7. La question du sens
Notre société française connaît une grave crise de sens. Or le politique ne peut échapper à cette question du sens, et doit se situer à ce niveau. Non pas, évidemment, pour dire à chacun ce qu’il faut penser et croire, mais pour se situer sur un horizon de sens, pour veiller aux conditions d’une négociation, toujours à refaire, de ce qui fait tenir ensemble un pays, et permettre que nul ne soit écarté, rejeté de ce débat-là pour une raison ou pour une autre. La politique s’est faite gestionnaire, davantage pourvoyeuse et protectrice de droits individuels et personnels de plus en plus étendus que de projets collectifs. Discours gestionnaires qui ont accompagné le progrès, la croissance, le développement de notre pays, mais sans se préoccuper du pour quoi.

8. Une crise de la parole
Tout ce qui pervertit la parole, le mensonge, la corruption, les promesses non tenues ont des conséquences très lourdes. Et nous en sommes là aujourd’hui avec les batailles de mots des débats politiques. Entre le « ras-le-bol » de ceux qui n’y croient plus et se désintéressent de la vie publique et ceux qui, pleins de colère, veulent renverser la table et se tourner vers les extrêmes, la marge de manœuvre est de plus en plus étroite pour relégitimer la parole publique. Aujourd’hui le débat autour du « mariage pour tous » ainsi que toutes les questions éthiques sur le début ou la fin de la vie, l’ont bien montré. Il n’y a plus, ou de moins en moins, de vision anthropologique commune dans notre société. Tout semble discutable et à discuter. Toutes les positions veulent se voir écoutées, respectées, comme légitimes, à égalité.

9. Pour une juste compréhension de la laïcité
La laïcité dans notre pays est au cœur d’un débat, car chacun met des conceptions différentes derrière cette notion. Au sens strict et originel du terme, la laïcité signifie la séparation de l’institution religieuse et de l’institution politique. L’Église ne commande pas à l’État, l’État ne commande pas à l’Église.
Et l’école publique, ouverte à tous, est indépendante de toute influence religieuse.
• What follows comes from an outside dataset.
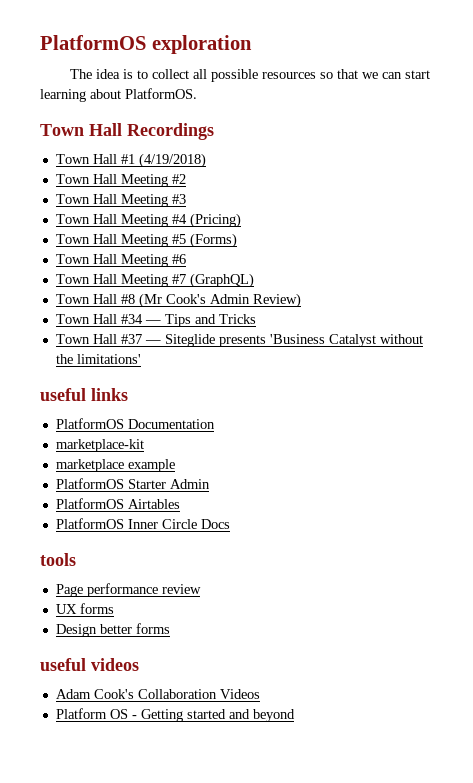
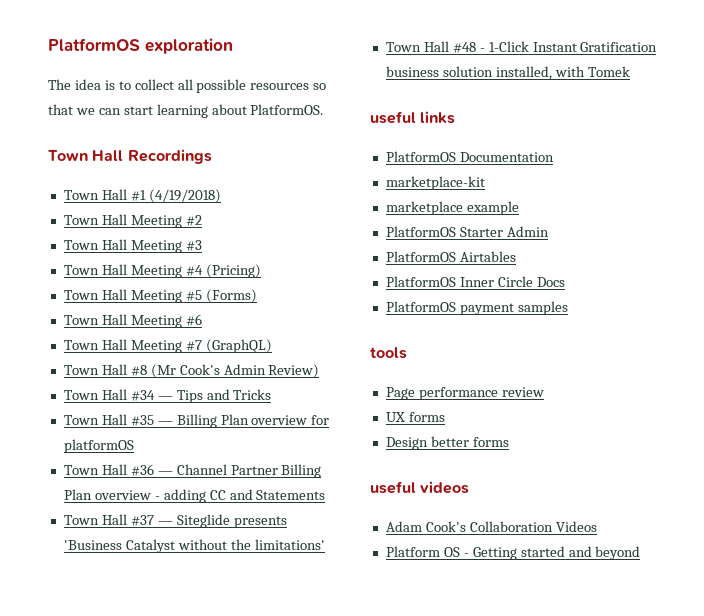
(256, 319) none -> [63,414,330,428] [63,439,134,453] [63,464,322,478] [63,489,326,503] // Town Hall #35 — Billing Plan overview for platformOS // Town Hall #36 — Channel Partner Billing Plan overview - adding CC and Statements
(141, 359) none -> [385,41,658,53] [385,66,630,80] // Town Hall #48 - 1-Click Instant Gratification business solution installed, with Tomek
(230, 524) none -> [385,301,568,315] // PlatformOS payment samples

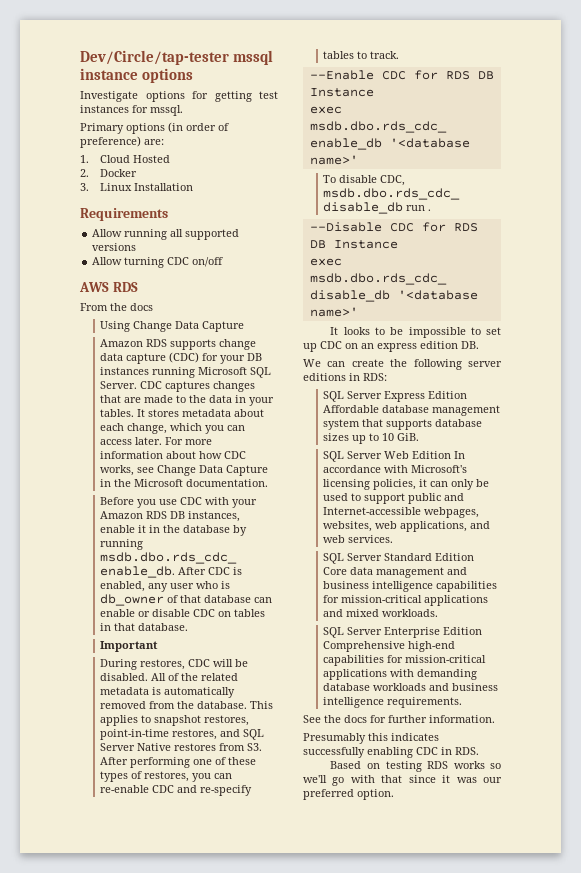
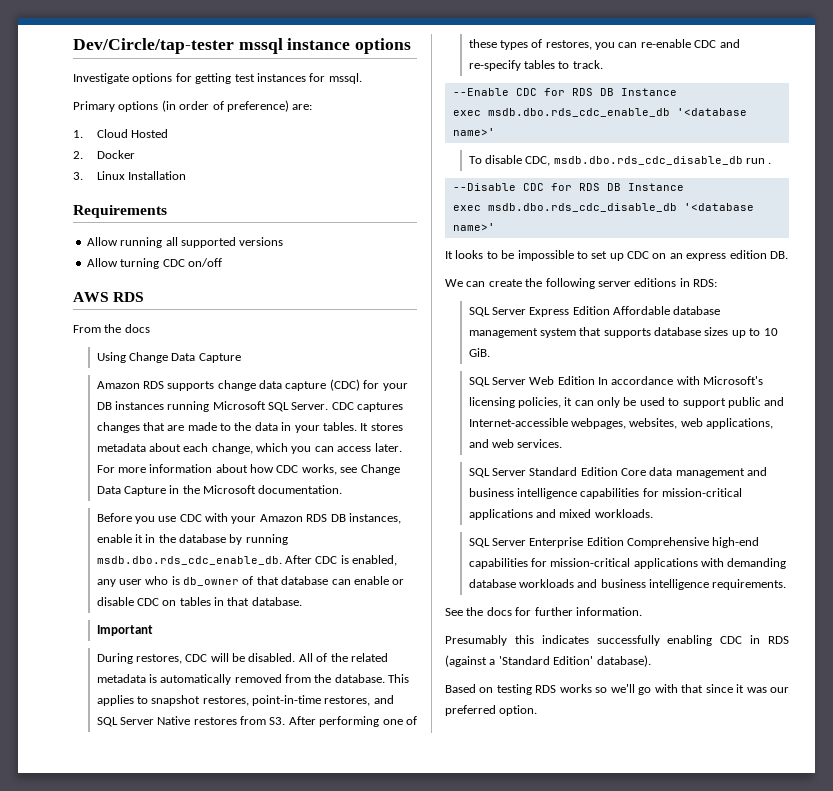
[455,747,479,755] RDS. -> [768,636,789,644] [445,655,651,667] RDS (against a 'Standard Edition' database).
Si la laïcité a effectivement réglé un certain nombre de problèmes dans le passé, il convient de voir comment elle peut être utile aujourd’hui pour résoudre nos problèmes contemporains.

10. Un pays en attente, riche de tant de possibles
Les nouvelles questions d’aujourd’hui nous obligent à réfléchir et agir. Elles peuvent se révéler une chance pour nous dire quelle société nous voulons. Sur tous ces sujets, il nous faut, à tous les niveaux, que nous reprenions le temps de la parole et de l’écoute pour éviter que le dernier mot ne reste à la violence.
Allons-nous encore laisser passer les années sans nous situer à hauteur des enjeux de responsabilité et de sens que la vie en commun nécessite ? Sommes-nous prêts à regarder les choses en face et à en tirer toutes les conséquences pour nos conduites personnelles et collectives ? Chacun, à son niveau, est responsable de la vie et de l’avenir de notre société. Cela demandera toujours courage et audace. Des qualités qui n’ont jamais déserté le cœur de notre pays, pensent les évêques de France.

Dans une période où nous sentons que tout peut basculer, il est important que des voix diverses s’expriment pour redonner du sens et de l’espoir à notre société. Au moment où le politique peine à apporter des réponses, la société civile au sens large doit pouvoir s’exprimer et tenter d’éclairer les débats.